---
type: skill
lifecycle: stable
inheritance: inheritable
name: azure-openai-patterns
description: Azure OpenAI API patterns for rate limiting, function calling, error handling, and token optimization
tier: standard
applyTo: '**/*azure*,**/*openai*,**/*patterns*'
currency: 2026-04-22
lastReviewed: 2026-04-30
---

# Azure OpenAI Patterns


> Rate limiting, function calling, error handling, and token optimization for Azure OpenAI API.

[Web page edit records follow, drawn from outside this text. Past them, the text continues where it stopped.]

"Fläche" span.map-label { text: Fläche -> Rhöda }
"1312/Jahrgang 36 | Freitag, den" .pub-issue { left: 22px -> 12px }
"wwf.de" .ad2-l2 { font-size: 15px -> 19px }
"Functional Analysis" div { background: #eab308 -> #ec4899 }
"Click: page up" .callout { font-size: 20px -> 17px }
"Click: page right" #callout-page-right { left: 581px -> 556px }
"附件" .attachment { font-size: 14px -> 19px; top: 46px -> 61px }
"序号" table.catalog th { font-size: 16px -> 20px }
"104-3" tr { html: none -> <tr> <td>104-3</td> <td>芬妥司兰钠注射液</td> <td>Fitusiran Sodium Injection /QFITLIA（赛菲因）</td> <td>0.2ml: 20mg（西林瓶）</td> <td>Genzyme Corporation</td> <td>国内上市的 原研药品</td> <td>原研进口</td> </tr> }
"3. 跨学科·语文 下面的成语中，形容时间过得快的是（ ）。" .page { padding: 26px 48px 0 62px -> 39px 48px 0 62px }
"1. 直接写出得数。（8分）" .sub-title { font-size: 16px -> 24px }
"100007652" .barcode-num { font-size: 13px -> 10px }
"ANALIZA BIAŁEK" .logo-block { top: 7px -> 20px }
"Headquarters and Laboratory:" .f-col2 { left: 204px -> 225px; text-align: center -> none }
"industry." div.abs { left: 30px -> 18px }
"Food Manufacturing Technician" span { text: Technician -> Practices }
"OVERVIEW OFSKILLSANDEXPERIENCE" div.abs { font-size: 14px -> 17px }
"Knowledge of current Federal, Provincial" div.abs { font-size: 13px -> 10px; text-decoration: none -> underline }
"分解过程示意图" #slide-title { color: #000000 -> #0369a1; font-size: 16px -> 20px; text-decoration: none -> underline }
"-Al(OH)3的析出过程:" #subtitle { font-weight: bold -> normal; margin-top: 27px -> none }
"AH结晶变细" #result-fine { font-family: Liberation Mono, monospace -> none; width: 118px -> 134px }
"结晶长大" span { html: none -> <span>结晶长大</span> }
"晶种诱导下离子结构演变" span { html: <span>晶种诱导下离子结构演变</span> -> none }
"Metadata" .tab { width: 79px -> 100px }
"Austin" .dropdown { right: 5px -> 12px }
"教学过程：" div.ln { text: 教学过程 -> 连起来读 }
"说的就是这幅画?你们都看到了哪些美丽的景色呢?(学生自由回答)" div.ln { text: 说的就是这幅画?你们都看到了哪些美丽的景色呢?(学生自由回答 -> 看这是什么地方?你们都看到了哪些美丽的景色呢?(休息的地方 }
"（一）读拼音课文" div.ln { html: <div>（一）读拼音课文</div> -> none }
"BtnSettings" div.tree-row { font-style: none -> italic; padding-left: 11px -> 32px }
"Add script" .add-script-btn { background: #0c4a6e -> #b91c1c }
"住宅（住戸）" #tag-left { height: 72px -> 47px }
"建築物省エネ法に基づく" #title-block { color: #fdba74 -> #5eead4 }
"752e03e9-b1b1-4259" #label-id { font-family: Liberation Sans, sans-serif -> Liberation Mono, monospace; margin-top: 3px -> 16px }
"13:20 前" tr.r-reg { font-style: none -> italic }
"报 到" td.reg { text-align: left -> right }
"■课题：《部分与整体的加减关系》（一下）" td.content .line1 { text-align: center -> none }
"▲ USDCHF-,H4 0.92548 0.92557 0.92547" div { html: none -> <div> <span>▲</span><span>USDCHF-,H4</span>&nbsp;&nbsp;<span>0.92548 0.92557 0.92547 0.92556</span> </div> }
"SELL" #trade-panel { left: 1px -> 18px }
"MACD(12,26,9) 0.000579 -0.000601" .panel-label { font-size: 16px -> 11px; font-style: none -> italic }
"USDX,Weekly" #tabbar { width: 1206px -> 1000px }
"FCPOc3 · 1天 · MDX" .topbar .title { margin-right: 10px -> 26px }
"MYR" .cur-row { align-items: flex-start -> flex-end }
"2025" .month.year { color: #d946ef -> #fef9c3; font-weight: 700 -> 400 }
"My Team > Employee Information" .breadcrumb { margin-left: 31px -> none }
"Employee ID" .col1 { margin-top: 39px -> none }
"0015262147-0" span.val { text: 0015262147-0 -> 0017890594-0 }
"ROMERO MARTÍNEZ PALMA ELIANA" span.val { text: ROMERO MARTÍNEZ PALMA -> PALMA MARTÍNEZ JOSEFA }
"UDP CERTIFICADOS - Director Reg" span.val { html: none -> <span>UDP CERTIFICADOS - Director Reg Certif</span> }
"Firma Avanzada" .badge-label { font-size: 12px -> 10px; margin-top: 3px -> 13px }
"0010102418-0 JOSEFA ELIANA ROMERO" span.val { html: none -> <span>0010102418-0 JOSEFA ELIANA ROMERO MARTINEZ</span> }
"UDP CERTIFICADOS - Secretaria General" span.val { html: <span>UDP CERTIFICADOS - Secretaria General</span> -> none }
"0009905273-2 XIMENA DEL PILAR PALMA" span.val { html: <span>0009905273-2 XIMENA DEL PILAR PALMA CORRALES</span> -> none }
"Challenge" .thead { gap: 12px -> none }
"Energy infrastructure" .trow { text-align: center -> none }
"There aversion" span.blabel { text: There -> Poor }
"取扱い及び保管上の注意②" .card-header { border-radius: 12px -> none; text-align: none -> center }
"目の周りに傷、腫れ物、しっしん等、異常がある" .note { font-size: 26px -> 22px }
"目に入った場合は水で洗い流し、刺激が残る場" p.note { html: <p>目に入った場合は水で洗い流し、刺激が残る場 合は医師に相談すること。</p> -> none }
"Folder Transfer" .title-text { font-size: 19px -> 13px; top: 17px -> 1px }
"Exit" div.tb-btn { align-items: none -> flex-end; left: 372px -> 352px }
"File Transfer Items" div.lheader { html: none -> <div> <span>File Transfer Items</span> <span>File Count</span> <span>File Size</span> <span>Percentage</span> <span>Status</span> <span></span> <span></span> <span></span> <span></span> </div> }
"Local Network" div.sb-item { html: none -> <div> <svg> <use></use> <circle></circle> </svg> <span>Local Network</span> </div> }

> **Staleness Watch**: See [EXTERNAL-API-REGISTRY.md](../../EXTERNAL-API-REGISTRY.md) for source URLs and recheck cadence

**Version**: 1.1.0 | **Last validated**: April 2026 (GPT-5.x, Responses API, Structured Outputs)

---

## Rate Limiting: The Dual System

Azure OpenAI uses **dual rate limits**: Tokens Per Minute (TPM) and Requests Per Minute (RPM). The ratio is typically 6 RPM per 1000 TPM.

### TPM vs RPM Relationship

| Model | Tier | TPM | RPM | Notes |
|-------|------|-----|-----|-------|
| gpt-5.4-mini | Default | 2M | 12K | Latest flagship (mini) |
| gpt-5.2 | Default | 1M | 6K | Reasoning model |
| gpt-4.1 | Default | 1M | 6K | 1M context, structured outputs |
| gpt-4.1-mini | Default | 2M | 12K | Cost-efficient 1M context |
| o4-mini | Default | 200K | 1.2K | Reasoning (o-series) |
| o3 | Default | 200K | 1.2K | Advanced reasoning |
| gpt-4o | Default | 450K | 2.7K | Legacy — prefer gpt-4.1+ |
| gpt-4o-mini | Default | 2M | 12K | Legacy — prefer gpt-4.1-mini |

> **Migration**: gpt-4o → gpt-4.1 (same API, larger context, better quality). gpt-4o-mini → gpt-4.1-mini or gpt-4.1-nano (cost savings).

### How TPM is Calculated

TPM is estimated **before processing** based on:

1. Prompt text character count (converted to estimated tokens)
2. `max_tokens` parameter setting
3. `best_of` parameter setting (if used)

The rate limit estimate is NOT the same as actual token consumption for billing.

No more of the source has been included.